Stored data
[Start of section]

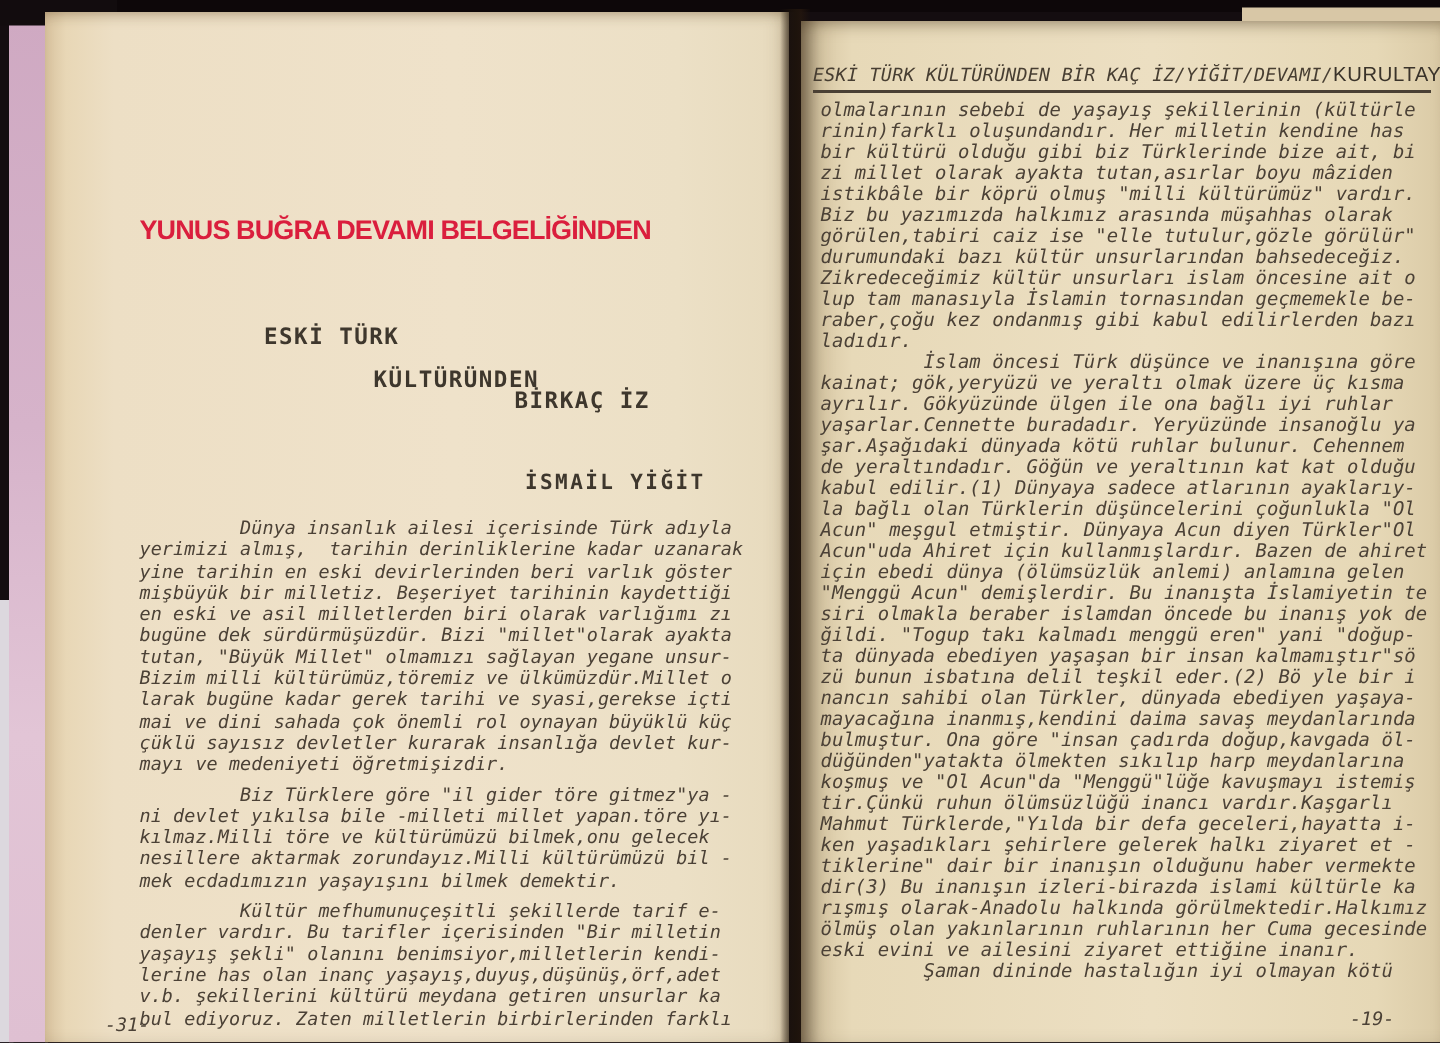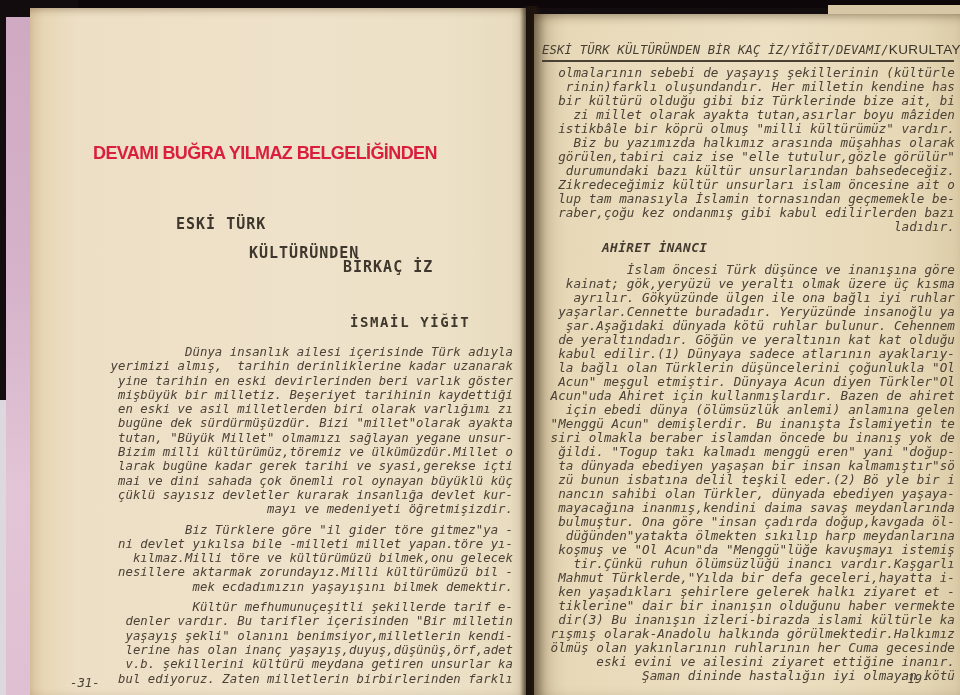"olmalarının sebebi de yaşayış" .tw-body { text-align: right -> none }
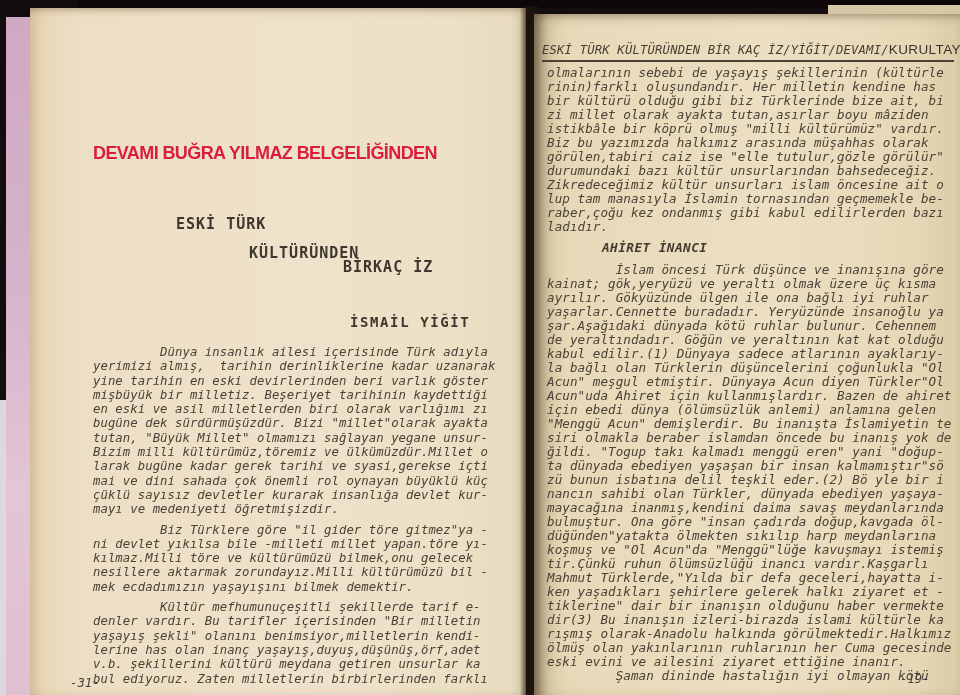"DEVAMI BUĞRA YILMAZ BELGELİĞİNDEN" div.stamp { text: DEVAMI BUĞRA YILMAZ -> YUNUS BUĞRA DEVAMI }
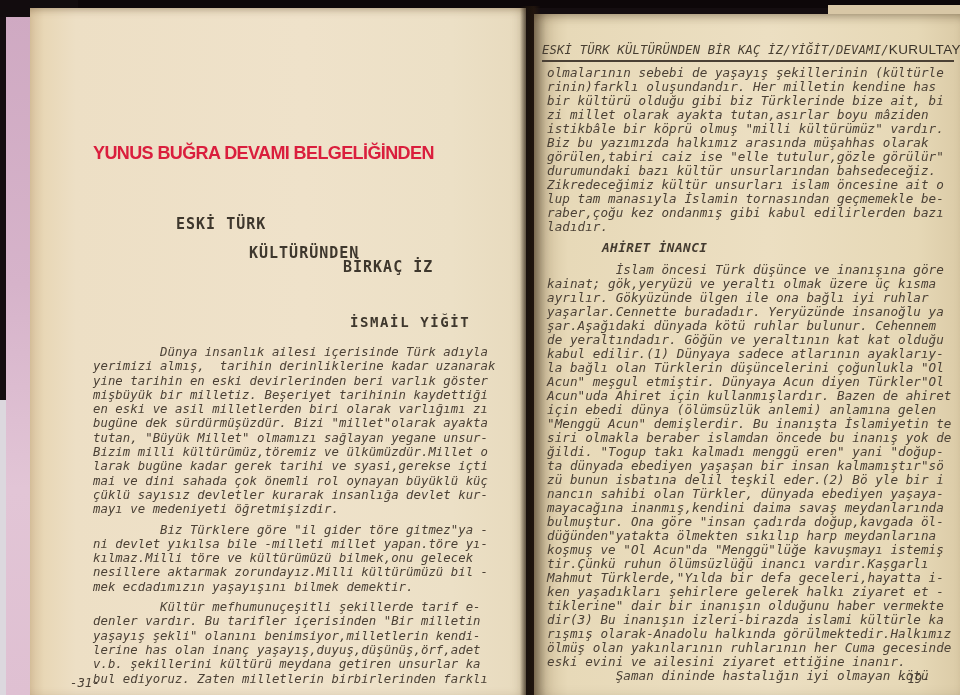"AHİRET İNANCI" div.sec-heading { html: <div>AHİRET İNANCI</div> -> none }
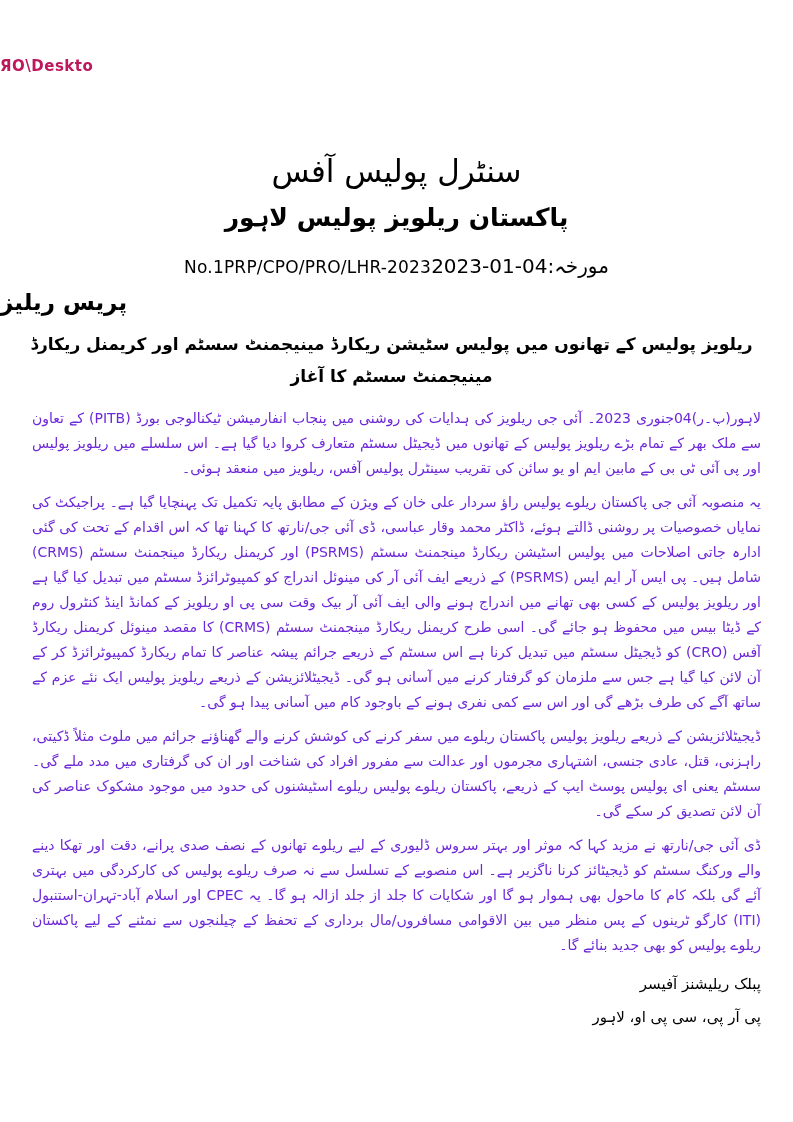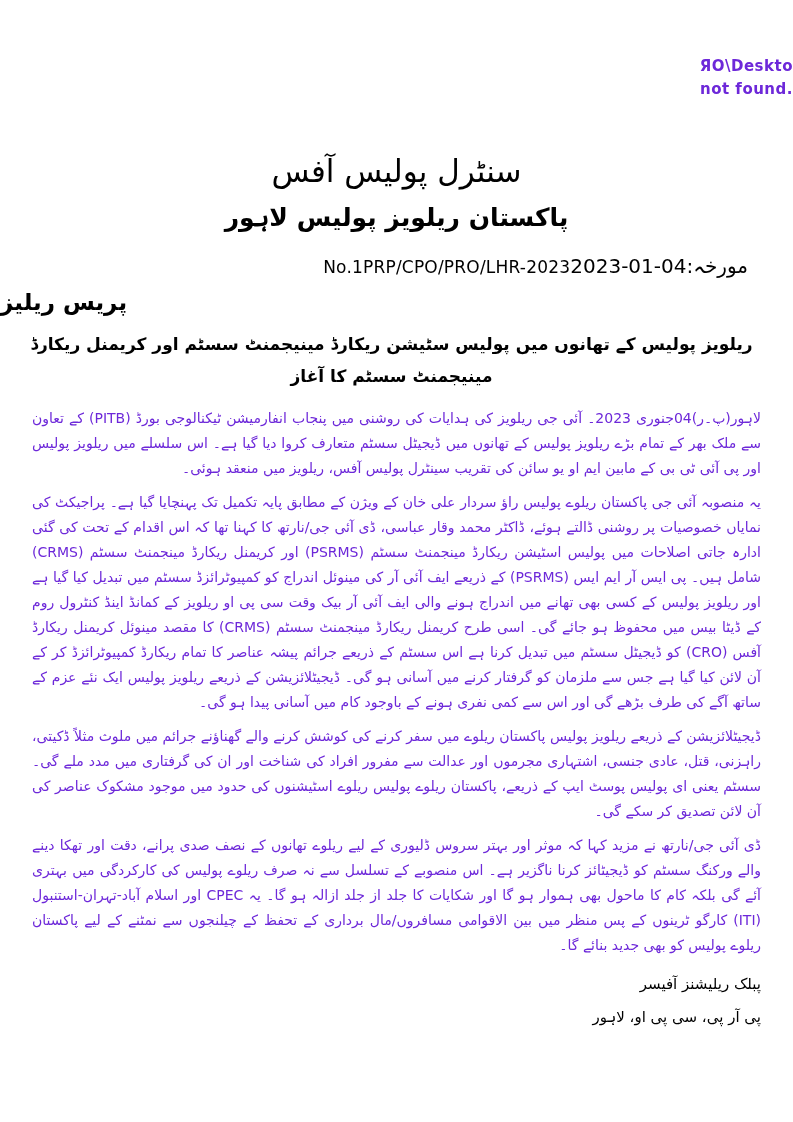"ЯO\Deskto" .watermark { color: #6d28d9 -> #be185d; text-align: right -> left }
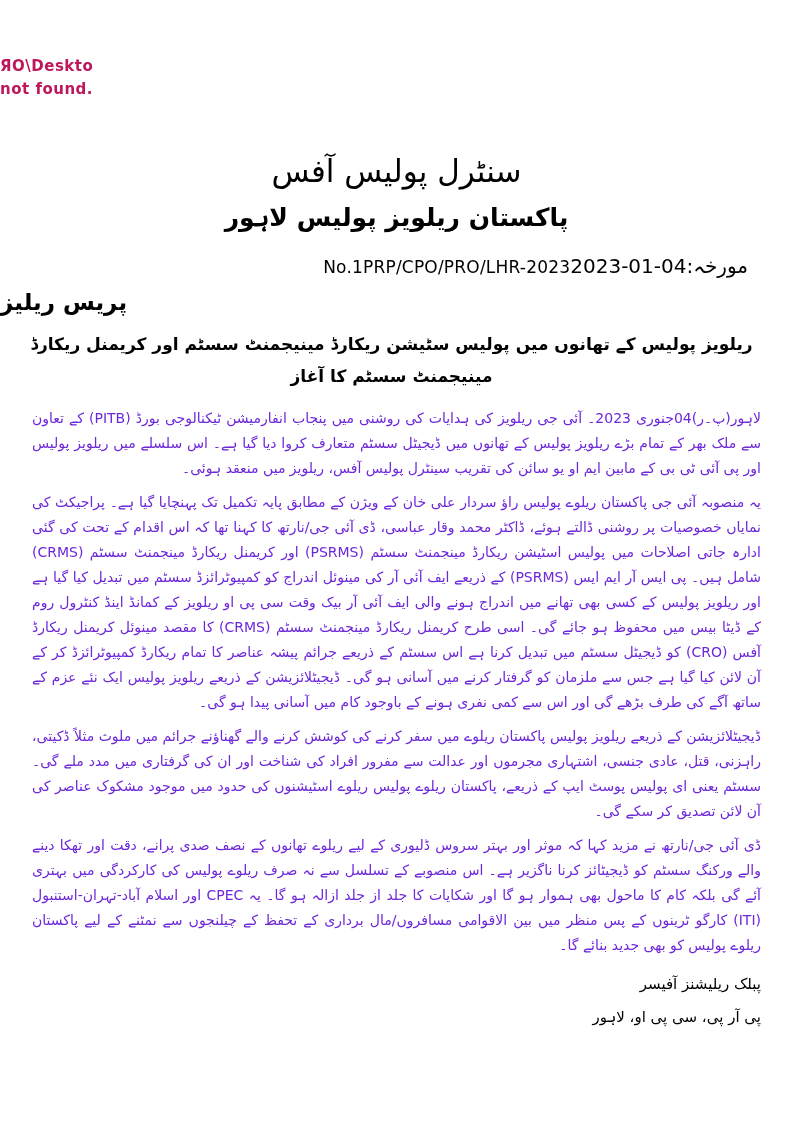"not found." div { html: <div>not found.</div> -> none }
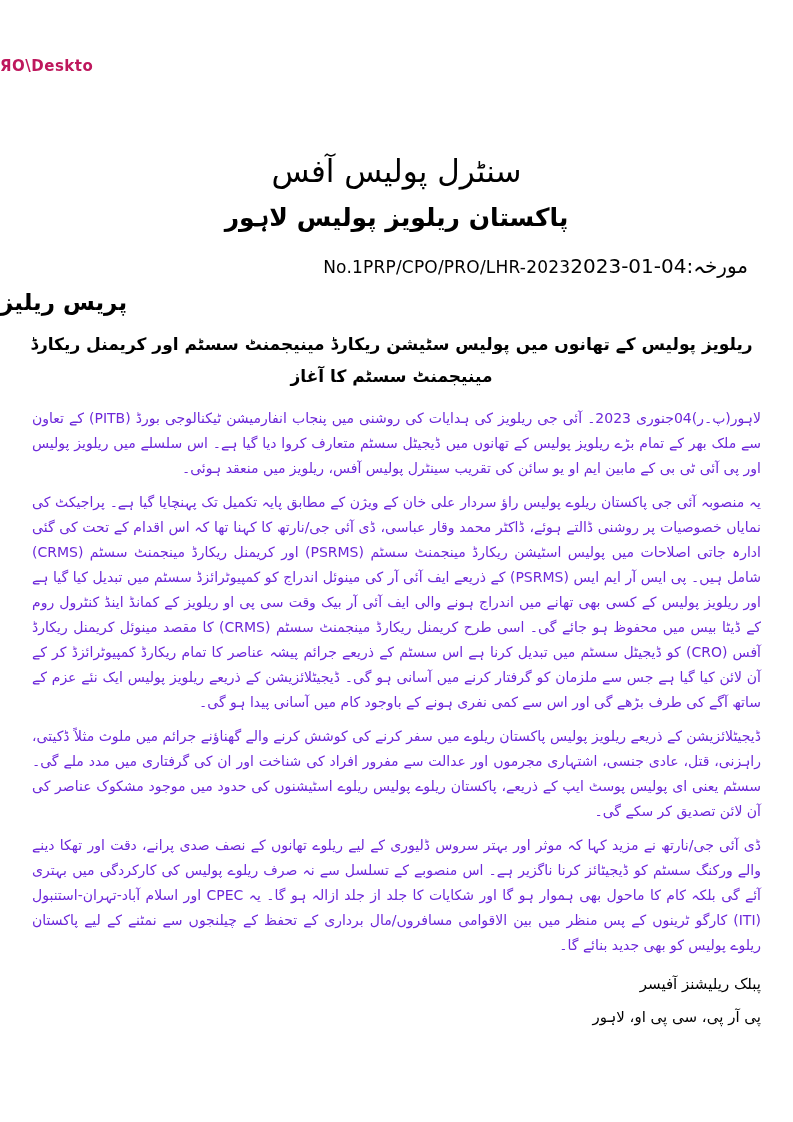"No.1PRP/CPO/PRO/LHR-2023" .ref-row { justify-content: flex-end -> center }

[End of section]

### PROMPT
From the line with "html: <div>not found.</div>" down to the final line of the entries above, repeat each line exactly; omit the pictures.

### SOLUTION
"not found." div { html: <div>not found.</div> -> none }
"No.1PRP/CPO/PRO/LHR-2023" .ref-row { justify-content: flex-end -> center }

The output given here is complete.